#### EXERCISE REQUIREMENTS
All lines from the one with "[47,104,168,125] news-bot ->" through the final line below are to be reproduced exactly; omit the others.

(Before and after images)
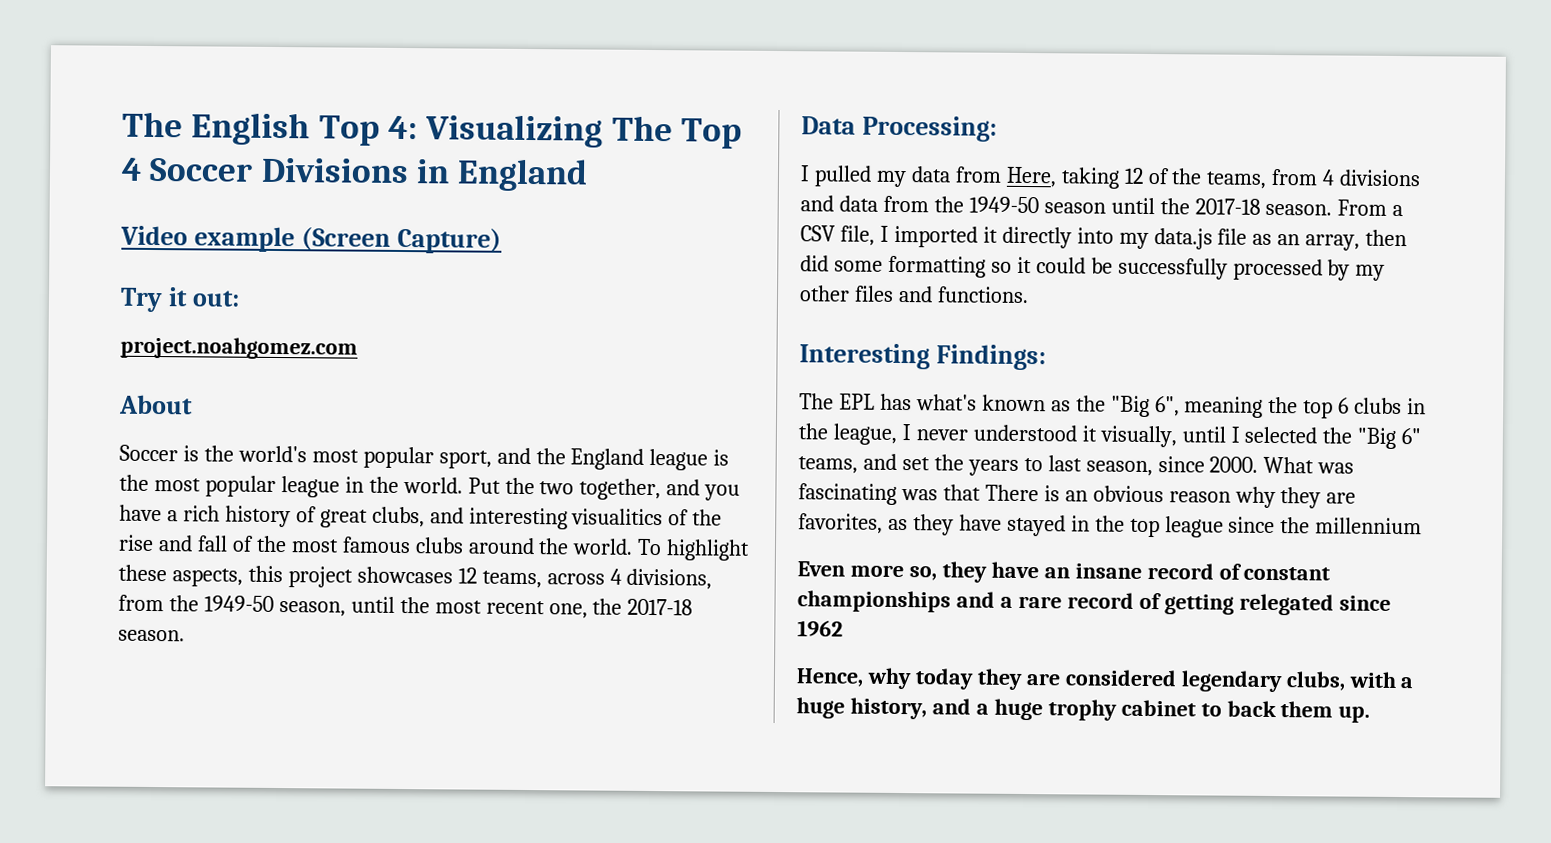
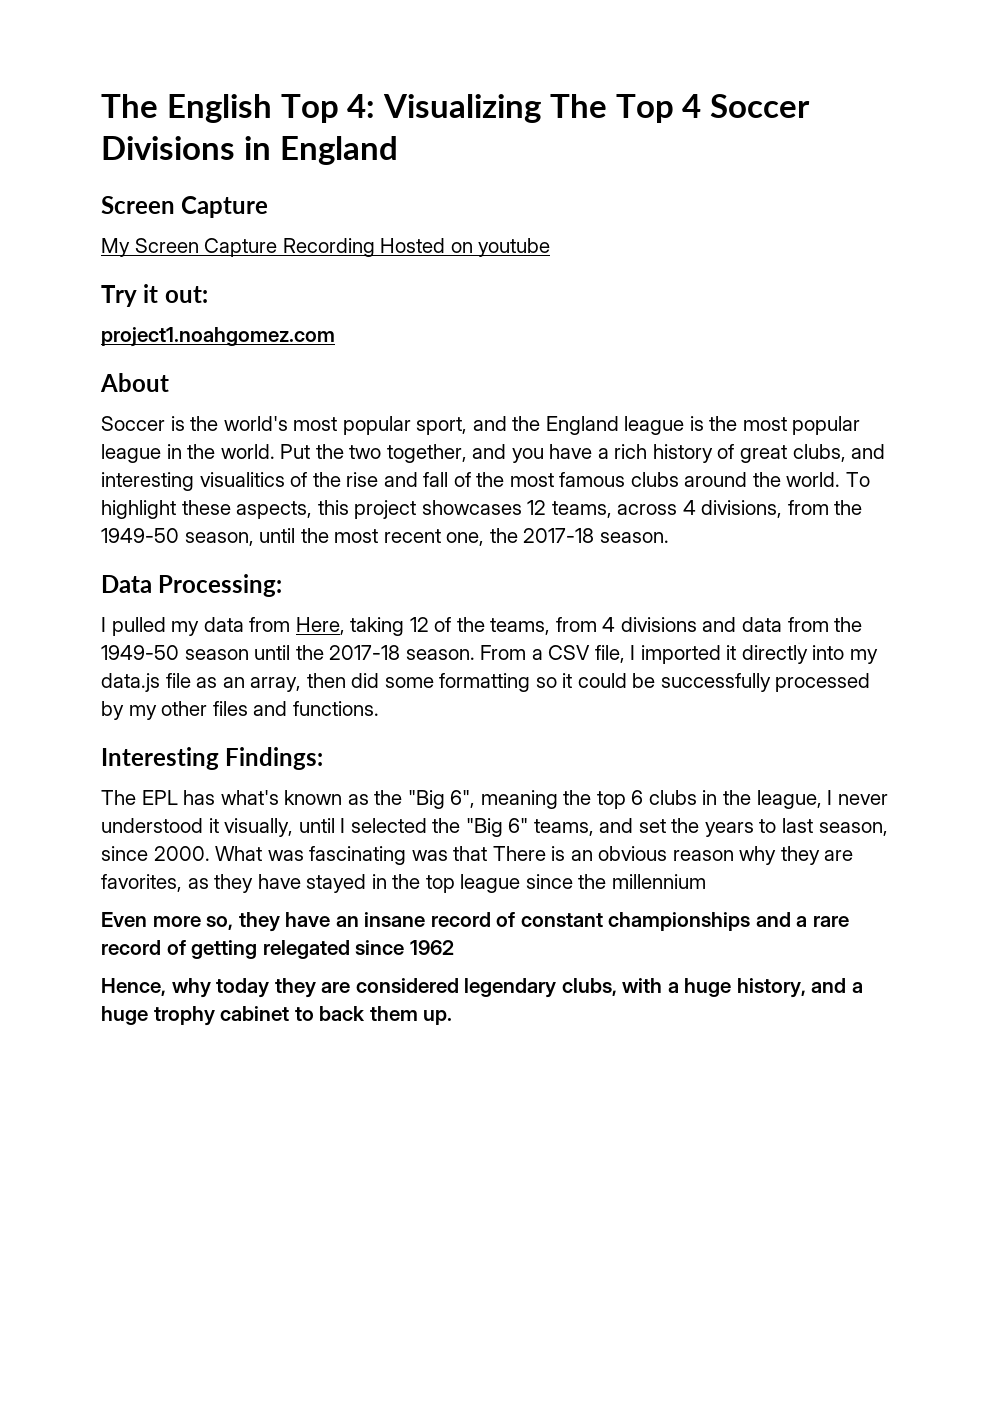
[120,225,502,254] Video example (Screen Capture) -> [101,196,269,218] [101,238,551,257] Screen Capture // My Screen Capture Recording Hosted on youtube
[120,336,358,360] project.noahgomez.com -> [101,327,335,347] project1.noahgomez.com

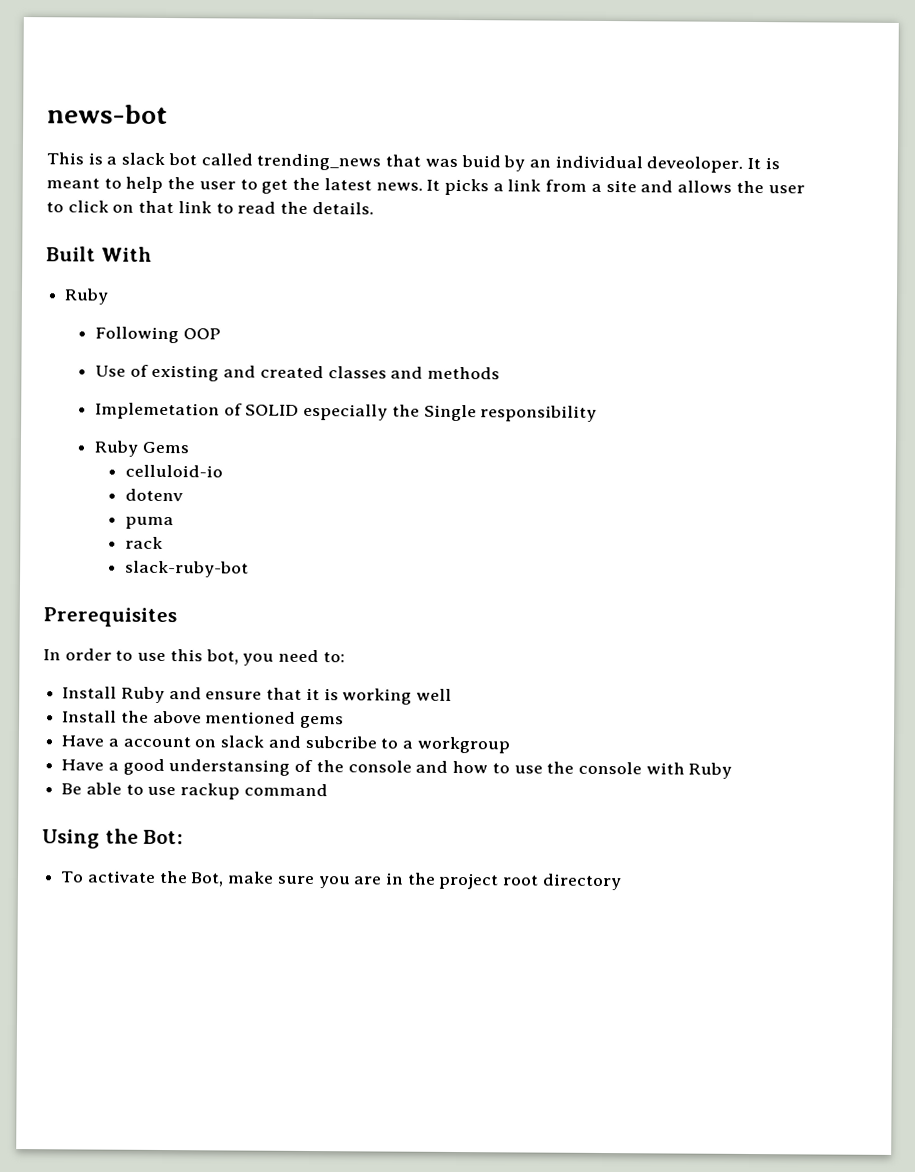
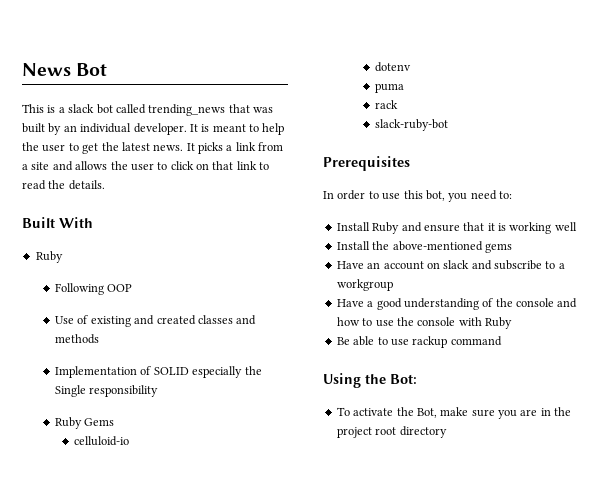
[47,104,168,125] news-bot -> [22,63,108,76] News Bot
[460,155,501,168] buid -> [22,123,45,133] built
[646,156,744,173] deveoloper. -> [133,123,187,135] developer.
[94,402,220,420] Implemetation -> [55,366,138,378] Implementation
[152,710,297,724] above mentioned -> [392,241,483,251] above-mentioned
[107,738,119,747] a -> [367,262,381,269] an
[304,735,377,749] subcribe -> [494,260,542,270] subscribe
[168,759,291,776] understansing -> [403,298,479,310] understanding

#### EXERCISE OUTPUT
[47,104,168,125] news-bot -> [22,63,108,76] News Bot
[460,155,501,168] buid -> [22,123,45,133] built
[646,156,744,173] deveoloper. -> [133,123,187,135] developer.
[94,402,220,420] Implemetation -> [55,366,138,378] Implementation
[152,710,297,724] above mentioned -> [392,241,483,251] above-mentioned
[107,738,119,747] a -> [367,262,381,269] an
[304,735,377,749] subcribe -> [494,260,542,270] subscribe
[168,759,291,776] understansing -> [403,298,479,310] understanding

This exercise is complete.